On Monday, the Vatican rejected the notion of a “gender spectrum.”
In a statement about the document titled “Male and Female He Created Them,” which is intended to instruct teachers and parents in Catholic education as to the standards expected of them, the Vatican explained that it was created to “support those engaged in the education of the younger generations to address ‘methodically,’ in light of the broader horizon of education in love, the issues most debated today on human sexuality.” The document states people’s gender identities existing along a spectrum is “nothing more than a confused concept of freedom in the realm of feelings and wants.”
The document itself adds, “Efforts to go beyond the constitutive male-female sexual difference, such as the ideas of ‘intersex’ or ‘transgender,’ lead to a masculinity or femininity that is ambiguous … This oscillation between male and female becomes, at the end of the day, only a ‘provocative’ display against so-called ‘traditional frameworks.’ … Gender theory … speaks of a gradual process of denaturalization, that is a move away from nature and towards an absolute option for the decision of the feelings of the human subject … In this understanding of things, the view of both sexuality identity and the family become subject to the same ‘liquidity’ and ‘fluidity’ that characterize other aspects of post-modern culture, often founded on nothing more than a confused concept of freedom in the realm of feelings and wants, or momentary desires provoked by emotional impulses and the will of the individual.”

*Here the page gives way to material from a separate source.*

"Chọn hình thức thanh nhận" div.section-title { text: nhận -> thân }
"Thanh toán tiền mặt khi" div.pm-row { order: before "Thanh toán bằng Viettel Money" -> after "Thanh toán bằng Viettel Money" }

The document was signed by The Congregation for Catholic Education’s leaders: Italians Cardinal Giuseppe Versaldi and Archbishop Angelo Zani.

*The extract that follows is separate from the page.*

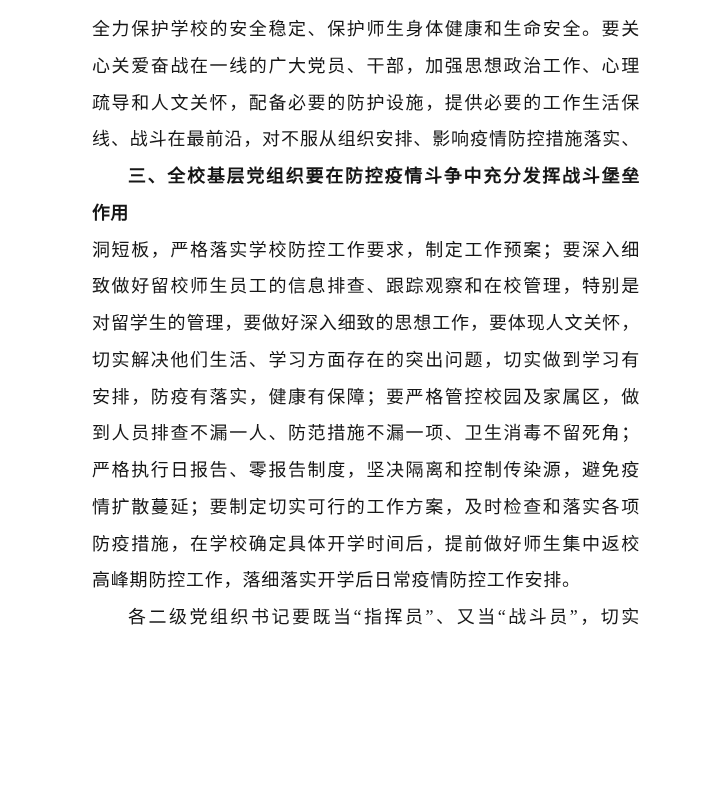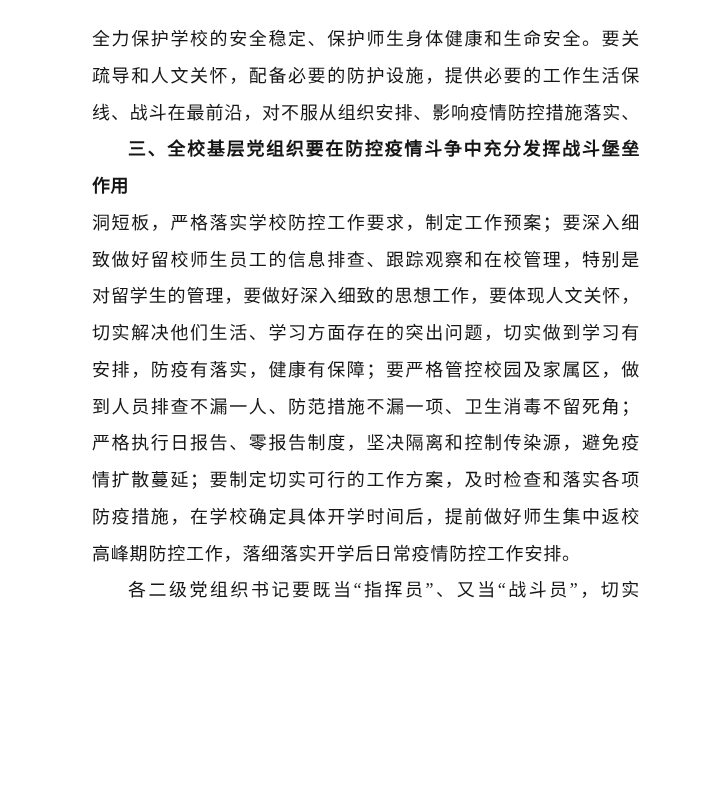"全力保护学校的安全稳定、保护师生身体健康和生命安全。要关" .page { padding: 21px 88px 0 92px -> 11px 88px 0 92px }
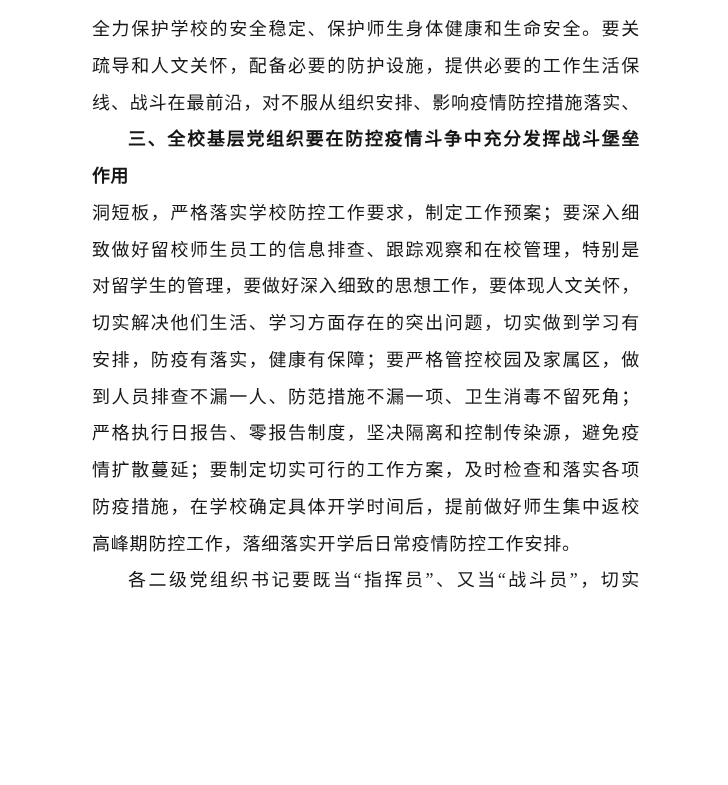"心关爱奋战在一线的广大党员、干部，加强思想政治工作、心理" div.line { html: none -> <div>心关爱奋战在一线的广大党员、干部，加强思想政治工作、心理</div> }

The statement from the Vatican continues:
The Congregation for Catholic Education, which prepared the text, speaks of “an educational crisis,” in particular on the themes of affectivity and sexuality, in the face of “challenges emerging from varying forms of an ideology that is given the general name ‘gender theory,’ which ‘denies the difference and reciprocity in nature of a man and a woman,’” and considers them as “merely the product of historical and cultural conditioning.” Identity would then “become the choice of the individual, one which can also change over time.” The text speaks of an anthropological disorientation that characterizes the cultural climate of our time, contributing to “the destabilization of the family.” Quoting Amoris laetitia, the document says that, among other things, this ideology “leads to educational programmes and legislative enactments that promote a personal identity and emotional intimacy radically separated from the biological difference between male and female.”
The document also approves of “the need to educate children and young people to respect every person in their particularity and difference, so that no one should suffer bullying, violence, insults or unjust discrimination based on their specific characteristics (such as special needs, race, religion, sexual tendencies, etc.).”
But the document also states that “gender theory (especially in its most radical forms) speaks of a gradual process of denaturalization, that is a move away from nature,” adding that gender theory’s view of “sexual identity” and “family” are based on “a confused concept of freedom in the realm of feelings and wants.”
The document champions the “legitimate aspirations of Catholic schools to maintain their own vision of human sexuality,” positing that “a democratic state cannot reduce the range of education on offer to a single school of thought.”